# Review wanted



## Ellieh (25 Aug 2007)

*Re: Investment/Saving Advice*

Interesting to read this issue. Similar story myself. Married 3 years to public servant with salary 52K. AVC's about 220 euro per month. Myself self employed in service industry with fees per annum about 50k. No children. Home worth about 500k. Mortgage 130k. Savings 750eu per month. Commodity bond 35k with about 4 years to go before maturity. Guaranteed capital with minimum interest 7%. Surplus cash in business account at end of each year but cannot take it out without incurring tax at high rate. Took out pension for myself many years ago but cannot see it as having much value at maturity. Contribute 126euro per month. Also have single contrib lump sum investment of 2000eu taken out some years ago - again cannot see it as having much value at maturity. Would envisage husband and myself retiring at 60 - in 15 years time with mortgage paid off. We have no loans, no credit card overdrafts etc. 

Is it good idea to put lump sum into mortgage every so often (tracker mortgage which I believe can be repaid with lump sum so as to reduce number of years)? Also what can be done with surplus cash in the limited company we have - pension for myself and/or husband, both directors?

At moment living in good estate in busy area but would love to build home on own site, maybe to retire to.

Any ideas would be welcome. Thanks very much.

E.


----------



## South (25 Aug 2007)

*Re: Investment/Saving Advice*

Hi Ellieh

If you are both company directors of a limited company it may be worth your while considering a Small Self-Administered Pension Scheme (commonly referred to as a SSAS) to manage your pension scheme investments more seriously and aggressively and take full control of how much you invest from the company into the pension & where it is invested.

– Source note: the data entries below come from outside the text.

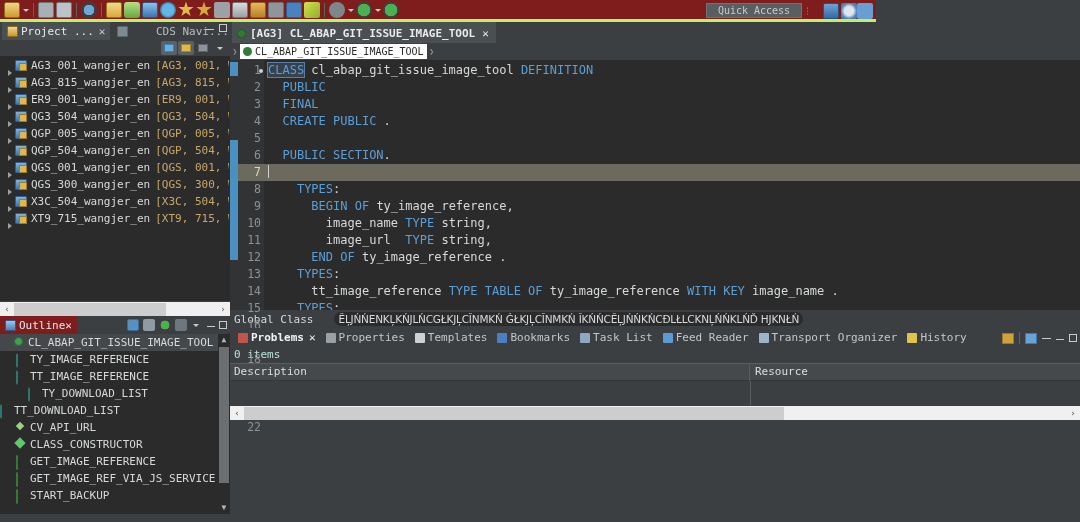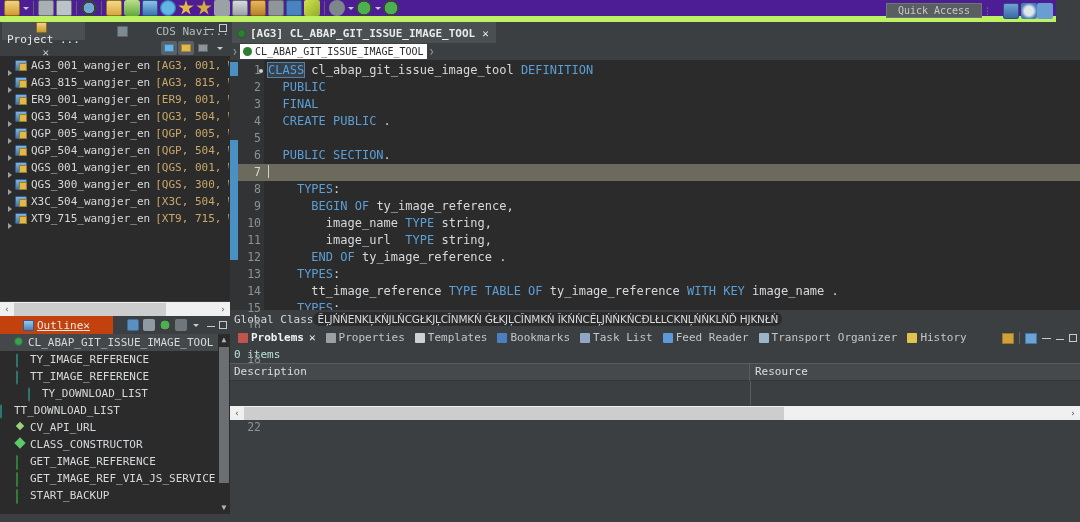--- a/index.html
+++ b/index.html
@@ -10,24 +10,24 @@
     background: #3c3f41;
     font-family: "DejaVu Sans Mono", monospace;
     font-size: 11px;
     color: #cfd2d4;
     -webkit-font-smoothing: none;
   }
   #app { position: relative; width: 1080px; height: 522px; background: #3c3f41; }
 
   
   .toolbar {
-    position: absolute; left: 0; top: 0; width: 1056px; height: 22px;
-    background: #4c1d95;
+    position: absolute; left: 0; top: 0; width: 876px; height: 22px;
+    background: #7f1d1d;
     display: flex; align-items: center;
-    border-bottom: 6px solid #bef264;
+    border-bottom: 3px solid #bef264;
   }
   .tb-icon {
     width: 16px; height: 16px; margin: 0 1px;
     border-radius: 2px;
     display: inline-block; position: relative; flex: none;
   }
   .tb-sep { width: 1px; height: 14px; background: #5e6366; margin: 0 3px; flex: none; }
   .tb-arrow {
     width: 9px; height: 14px; flex: none; position: relative;
   }
@@ -101,22 +101,22 @@
     height: 15px; background: #f0f0f0; border-top: 1px solid #3c3f41;
     position: relative;
   }
   .hscroll .thumb { position: absolute; left: 14px; top: 1px; height: 13px; background: #cdcdcd; }
   .hscroll .arr { position: absolute; top: 0; width: 14px; height: 15px; color: #555; font-size: 9px; text-align: center; line-height: 15px; }
   .hscroll .arr.l { left: 0; } .hscroll .arr.r { right: 0; }
 
   
   .outline-hdr { height: 18px; background: #3c3f41; position: relative; }
   .out-tab {
-    position: absolute; left: 0; top: 0; height: 18px; background: #c2410c;
-    display: flex; align-items: center; padding: 0 23px; color: #e8eaec; font-size: 11px; text-decoration: underline;
+    position: absolute; left: 0; top: 0; height: 18px; background: #7f1d1d;
+    display: flex; align-items: center; padding: 0 5px; color: #e8eaec; font-size: 11px;
   }
   .out-ctrls { position: absolute; right: 3px; top: 3px; display: flex; gap: 4px; align-items: center; }
   .oc { width: 12px; height: 12px; border-radius: 2px; }
 
   .outline-list { background: #2b2b2b; position: relative; overflow: hidden; }
   .ol-row {
     height: 17px; display: flex; align-items: center; white-space: nowrap;
     font-size: 11px; font-family: "DejaVu Sans Mono", monospace; color: #d6d9db;
     padding-left: 4px;
   }
@@ -179,21 +179,21 @@
   .id { color: #d6d9db; }
   .boxed { outline: 1px solid #5a7fa0; background: #35414c; }
   .caret { display:inline-block; width:1px; height:13px; background:#d0d0d0; vertical-align:-2px; }
 
   .status-line {
     height: 18px; background: #3c3f41; display: flex; align-items: center;
     font-size: 11px; color: #d6d9db; padding-left: 4px;
     font-family: "DejaVu Sans Mono", monospace;
   }
   .garble {
-    background: #2b2b2b; color: #d8dade; padding: 1px 4px; margin-left: 0;
+    background: #2b2b2b; color: #d8dade; padding: 1px 4px; margin-left: 21px;
     font-size: 10.5px; letter-spacing: -0.2px; white-space: nowrap; overflow: hidden;
     font-family: "DejaVu Sans", sans-serif;
     border-radius: 7px;
   }
 
   
   .bp-tabbar { height: 19px; background: #3c3f41; display: flex; align-items: center; position: relative; padding-left: 3px; }
   .bp-tab { display: flex; align-items: center; height: 19px; padding: 0 5px; font-size: 11px; color: #c3c6c8; white-space: nowrap;
             font-family: "DejaVu Sans Mono", monospace; }
   .bp-tab.active { color: #f0f2f4; font-weight: bold; }
@@ -248,21 +248,21 @@
     <div class="quick-access">Quick Access</div>
     <div class="qa-dots">⋮</div>
     <div class="tb-icon" style="position:absolute;right:36px;top:3px;background:linear-gradient(#6fa3d6,#3869a3);border:1px solid #2a527f;"></div>
     <div class="tb-icon" style="position:absolute;right:18px;top:3px;background:radial-gradient(circle,#dfe6ea 40%,#4a80b8 70%);border-radius:2px;"></div>
     <div class="tb-icon" style="position:absolute;right:2px;top:3px;background:#6a9ed2;border-radius:2px;"></div>
   </div>
 
   <div class="left-col">
 
     <div class="view-tabs">
-      <div class="vtab active" style="left:2px;flex-direction:column;">
+      <div class="vtab active" style="left:2px;">
         <span class="mini-ico" style="background:linear-gradient(#f0d48a,#c99a2c);border:1px solid #8d6a1c;"></span>
         <span>Project ...</span>
         <span class="x">✕</span>
       </div>
       <div class="vtab inactive" style="left:112px;gap:25px;">
         <span class="mini-ico" style="background:#7d8a93;border:1px solid #5a656c;"></span>
         <span>CDS Navi...</span>
       </div>
       <div class="view-ctrls">
         <div class="ctrl-min"></div>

The SSAS is one of the great financial/taxation reduction advantages of being a director of your own company when it comes to managing your wealth.


----------



## Brendan Burgess (26 Aug 2007)

Ellie

It is very difficult to read your post. You will get a better response if you  edit it in list form in line with http://www.askaboutmoney.com/showthread.php?t=61289

Brendan


----------



## Ellieh (26 Aug 2007)

*info on managing savings etc*

Hi South

Thanks so much for taking the time to read and reply.  Will consider your advice.

E.


----------



## South (27 Aug 2007)

You're welcome E good luck with your planning!


----------